Water-related parameters including RelWatCo (relative water content) and LeafTemp (leaf temperature) showed distinct positioning in the biplot, with RelWatCo showing negative correlation to PC1. Photosynthetic parameters including PhQyYiLeaf (quantum yield), LeafChiCo (leaf chlorophyll content), and carbohydrate parameters (DW_LeafSuC, DW_LeafTsC, DW_LeafFrC, DW_LeafGIC) were distributed across different regions of the biplot, with most showing negative correlations to PC1, confirming their coordinated response under water deficit conditions. Enzyme activity parameters PPO (polyphenol oxidase) and POD (peroxidase) were positioned in different quadrants, indicating their distinct roles in plant stress responses. TotPhe (total phenolic compounds) showed specific positioning, suggesting its involvement in stress defense mechanisms. ABA was positioned in the negative PC2 region, representing its role in stress signaling, while Proline showed distinct positioning indicating its specific function in osmotic adjustment under drought conditions.

The 2024 PCA biplot (Fig. 5) showed increased explained variance (90.2%) by the first two PCs (PC1: 68.5%, PC2: 21.7%), indicating more coordinated physiological responses following prolonged treatment exposure. The separation between treatments and cultivars became more pronounced, with greater distances observed between the 100% irrigation control and PEG stress treatments, reflecting the cumulative effects of prolonged water stress.

Fig. 5 [Images not available. See PDF.]

Principal component analysis (PCA) biplot of physiological traits in raspberry cultivars under different water stress treatments (100% field capacity and PEG-induced stress) in 2024.

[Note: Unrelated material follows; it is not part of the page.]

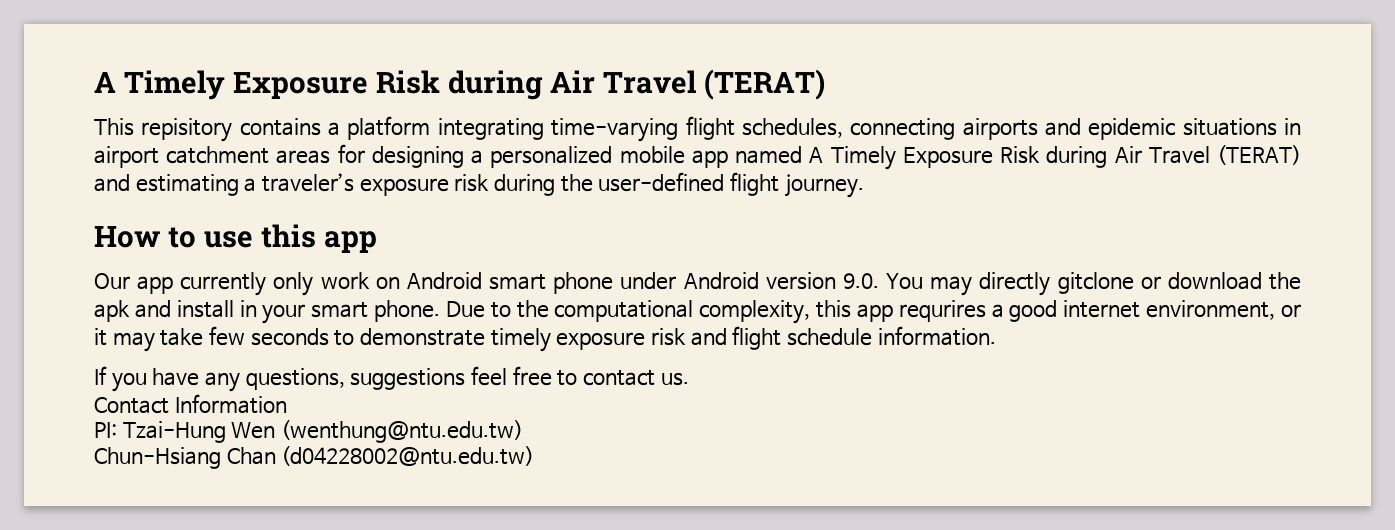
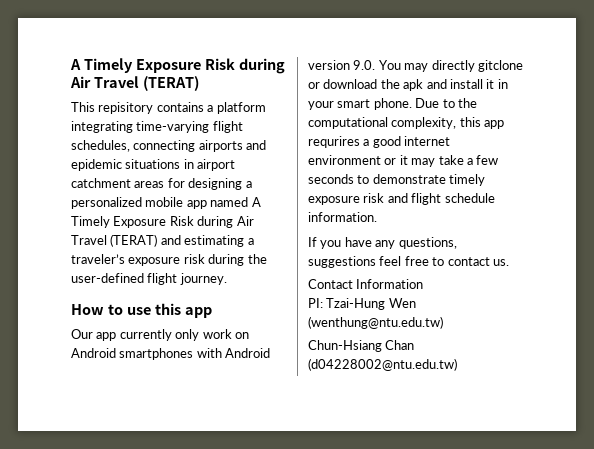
- Our app currently only work on Android smart phone under Android version 9.0. You may directly gitclone or download the apk and install in your smart phone.
+ Our app currently only work on Android smartphones with Android version 9.0. You may directly gitclone or download the apk and install it in your smart phone.
- Due to the computational complexity, this app requrires a good internet environment, or it may take few seconds to demonstrate timely exposure risk and flight schedule information.
+ Due to the computational complexity, this app requrires a good internet environment or it may take a few seconds to demonstrate timely exposure risk and flight schedule information.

Notable changes in parameter positioning occurred between the two years: PhQyYiLeaf showed altered correlation patterns, suggesting modified photosynthetic responses under prolonged stress. The enzyme parameters PPO and POD maintained significant presence in the biplot, indicating sustained enzymatic activity adjustments. ABA positioning relative to other stress-related parameters suggested evolving roles in the transition from immediate stress signaling to long-term physiological adaptation mechanisms. Carbohydrate metabolism parameters (sucrose, glucose, fructose, and total sugar) underwent repositioning in the biplot space, indicating altered sugar partitioning and metabolic adjustments under continuous water limitation conditions.